73. O Código Comercial de 1850, em seu art. 131, consigna cinco regras interpretativas dos contratos.
“Art. 131. Sendo necessário interpretar as cláusulas do contrato, a interpretação, além das regras sobreditas, será regulada sobre as
seguintes bases:
1. A inteligência simples e adequada, que for mais conforme à boa-fé, e ao verdadeiro espírito e natureza do contrato, deverá sempre
prevalecer à rigorosa e restrita significação das palavras;
2. As cláusulas duvidosas serão entendidas pelas que não o forem, e que as partes tiverem admitido; e as antecedentes e
subseqüentes, que estiverem em harmonia, explicarão as ambíguas;
3. O fato dos contraentes posterior ao contrato, que tiver relação com o objeto principal, será a melhor explicação da vontade que as
partes tiverem no ato de celebração do mesmo contrato;
4. O uso e prática geralmente observada no comércio dos casos da mesma natureza, e especialmente o costume do lugar onde o
contrato deva ter execução, prevalecerá a qualquer inteligência em contrário que se pretenda dar às palavras;
5. Nos casos duvidosos, que não possam resolver-se segundo as bases estabelecidas, decidir-se-á em favor do devedor”.

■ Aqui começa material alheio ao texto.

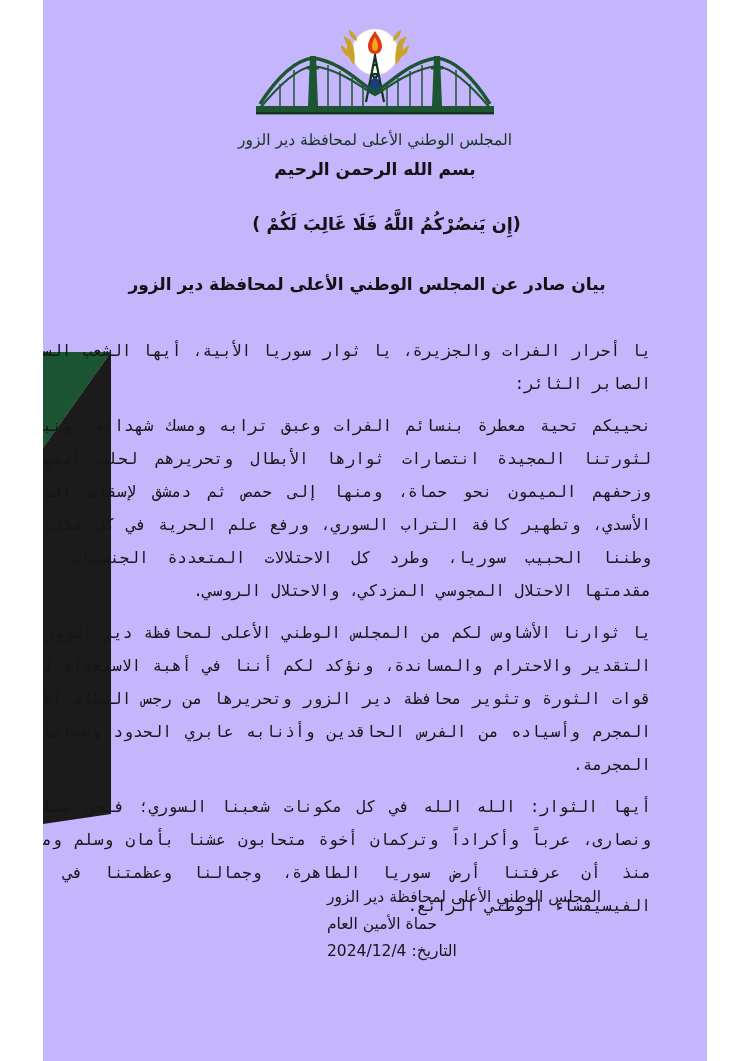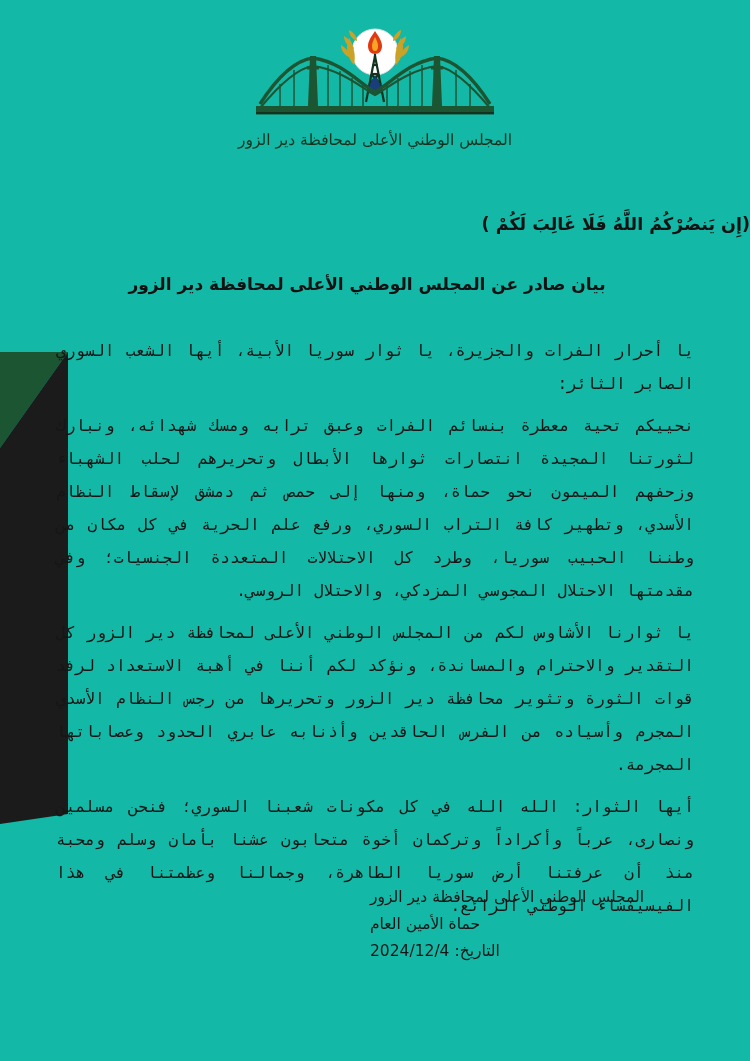"المجلس الوطني الأعلى لمحافظة دير" .page { background: #14b8a6 -> #c4b5fd; width: 750px -> 664px }
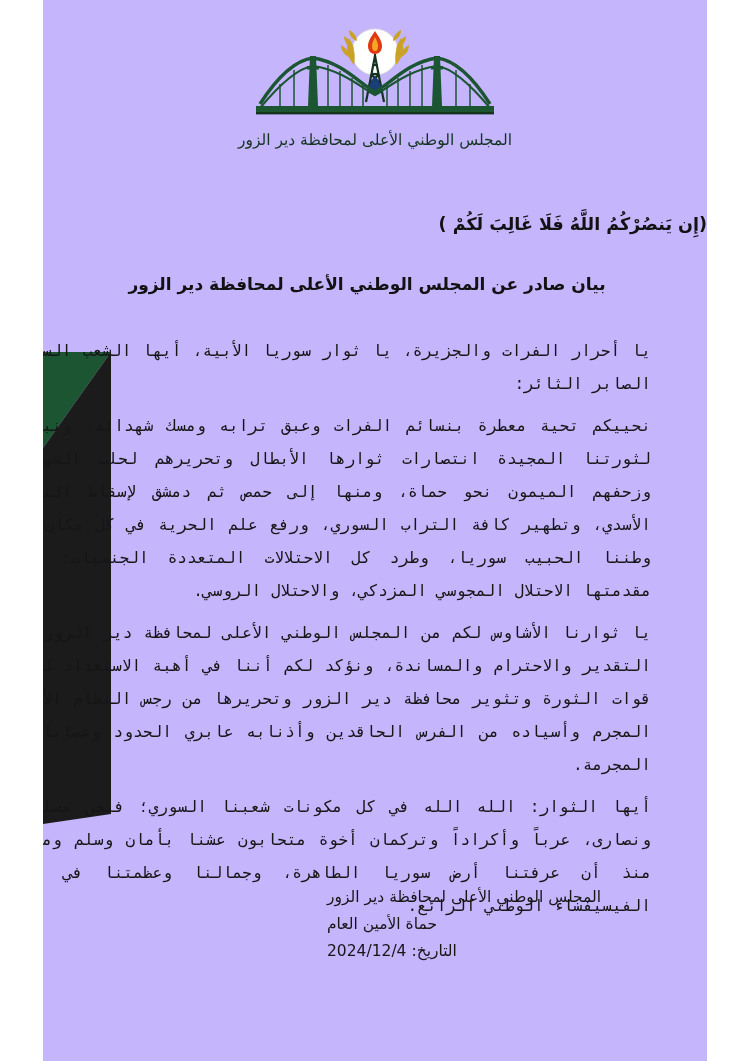"بسم الله الرحمن الرحيم" div.basmala { html: none -> <div>بسم الله الرحمن الرحيم</div> }
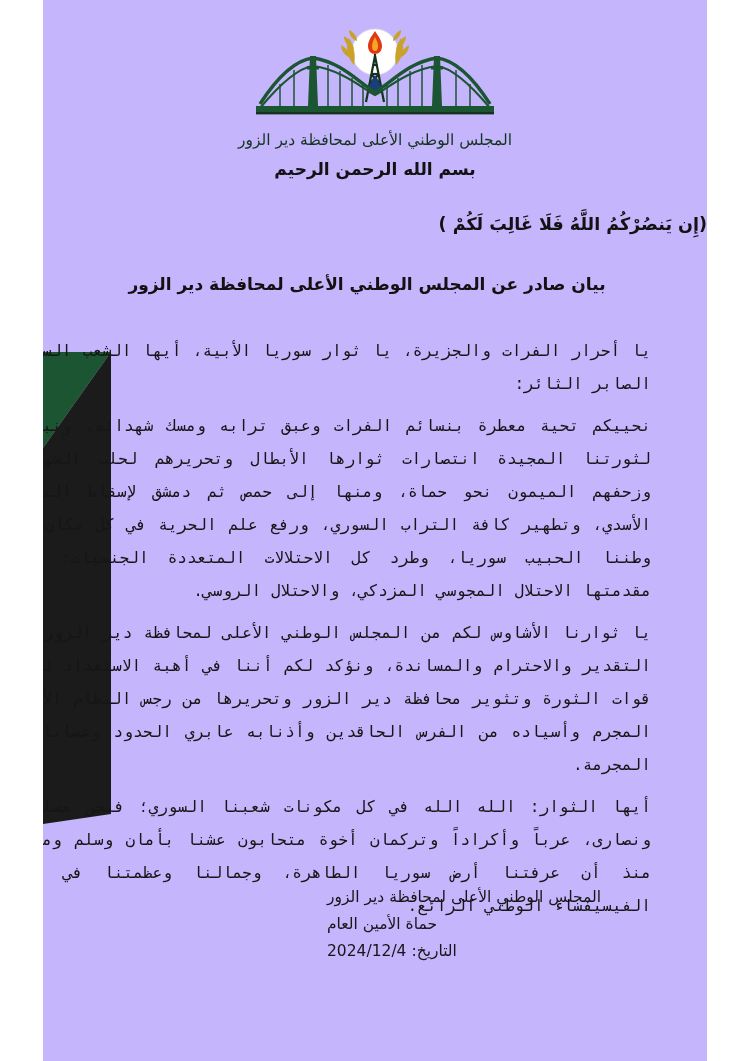"(إِن يَنصُرْكُمُ اللَّهُ فَلَا غَالِبَ" .verse { text-align: right -> center }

74. Cf. POTHIER, Traité des obligations, cit., n. 96.
75. Dispõe o Código Civil italiano:
"Art. 1.363 As cláusulas do contrato se interpretam uma por meio das outras, atribuindo a cada qual o sentido que resulta do conjunto
do ato".
76. POTHIER, Traité des obligations, cit., n. 98.
77. Cf. POTHIER, Traité des obligations..., cit., n. 100; Código Civil italiano, art. 1.355; Código Civil francês, art. 1.164.
78. Transcrevo MESSINEO, pois sua explicação é cristalina:
"Aqui não está em jogo a vontade contratual (i.e., a intenção) em concreto... mas a vontade contratual in abstracto; na realidade não se
considera o que determinados contratantes pensaram e quiseram, mas qual pode ser a presumível vontade das partes (sejam quais
forem), tendo em conta o id quod plerumque accidit" (Doctrina..., cit., p. 88).
79. Cf. POTHIER:
“Lorsqu’une clause est susceptible de deus sens, on doit plutôt l’entendre dans celui dans lequel elle peut avoir quelque effet, que dans
celui dans lequel elle n’en pourrait avoir aucun” Traité des obligations, cit., n. 92).
Cf. o art. 1.367 do Código italiano.
POTHIER exemplifica: se numa partilha se dá direito de passagem a uma das partes sobre seu quinhão, tem-se de interpretar no
sentido de que a referência é ao quinhão do outro contratante, pois, caso contrário, a cláusula ficaria sem efeito, já que para transitar
sobre o seus próprio domínio, não precisavam os contratantes fazer qualquer estipulação.
80. Cf POTHIER:
"Dans le doute, une clause s'interprète contre celui qui a stipulé quelque chose, et à Ia décharge de celui qui a contracté I'obligation"
(Traité des obligations, cit., n. 97).